# EXERCISE BRIEF
The result should be every line that contains the word "Virgil", taken from the material.

------ GIVEN ENTRIES

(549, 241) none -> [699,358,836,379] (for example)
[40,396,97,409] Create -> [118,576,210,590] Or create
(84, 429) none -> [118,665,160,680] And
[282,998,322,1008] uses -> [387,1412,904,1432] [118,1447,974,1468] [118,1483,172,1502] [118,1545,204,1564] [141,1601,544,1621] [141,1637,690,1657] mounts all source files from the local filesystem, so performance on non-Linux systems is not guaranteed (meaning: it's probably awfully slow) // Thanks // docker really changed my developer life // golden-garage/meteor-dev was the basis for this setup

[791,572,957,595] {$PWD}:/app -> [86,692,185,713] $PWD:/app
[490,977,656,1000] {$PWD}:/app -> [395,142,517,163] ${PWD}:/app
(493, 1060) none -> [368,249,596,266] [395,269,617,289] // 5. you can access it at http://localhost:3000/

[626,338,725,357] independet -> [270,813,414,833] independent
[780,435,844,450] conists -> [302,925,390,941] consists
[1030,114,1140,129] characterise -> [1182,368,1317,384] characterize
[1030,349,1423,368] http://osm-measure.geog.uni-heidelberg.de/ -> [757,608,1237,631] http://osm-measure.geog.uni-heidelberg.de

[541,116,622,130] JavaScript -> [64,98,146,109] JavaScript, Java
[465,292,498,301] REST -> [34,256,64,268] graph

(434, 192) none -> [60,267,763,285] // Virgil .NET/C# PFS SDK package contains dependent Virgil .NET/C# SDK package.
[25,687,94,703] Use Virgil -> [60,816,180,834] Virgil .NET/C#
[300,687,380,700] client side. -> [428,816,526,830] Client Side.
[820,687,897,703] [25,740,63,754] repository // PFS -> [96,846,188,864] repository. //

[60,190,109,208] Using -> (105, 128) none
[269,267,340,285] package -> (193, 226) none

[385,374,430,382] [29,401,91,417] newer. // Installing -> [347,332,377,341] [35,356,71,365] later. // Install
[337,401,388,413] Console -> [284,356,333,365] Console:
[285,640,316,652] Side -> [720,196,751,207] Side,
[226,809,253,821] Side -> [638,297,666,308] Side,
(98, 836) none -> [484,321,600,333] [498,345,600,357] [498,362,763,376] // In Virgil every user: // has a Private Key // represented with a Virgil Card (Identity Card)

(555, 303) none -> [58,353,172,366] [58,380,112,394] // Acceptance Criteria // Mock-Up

------------

# RESULT
(434, 192) none -> [60,267,763,285] // Virgil .NET/C# PFS SDK package contains dependent Virgil .NET/C# SDK package.
[25,687,94,703] Use Virgil -> [60,816,180,834] Virgil .NET/C#
(98, 836) none -> [484,321,600,333] [498,345,600,357] [498,362,763,376] // In Virgil every user: // has a Private Key // represented with a Virgil Card (Identity Card)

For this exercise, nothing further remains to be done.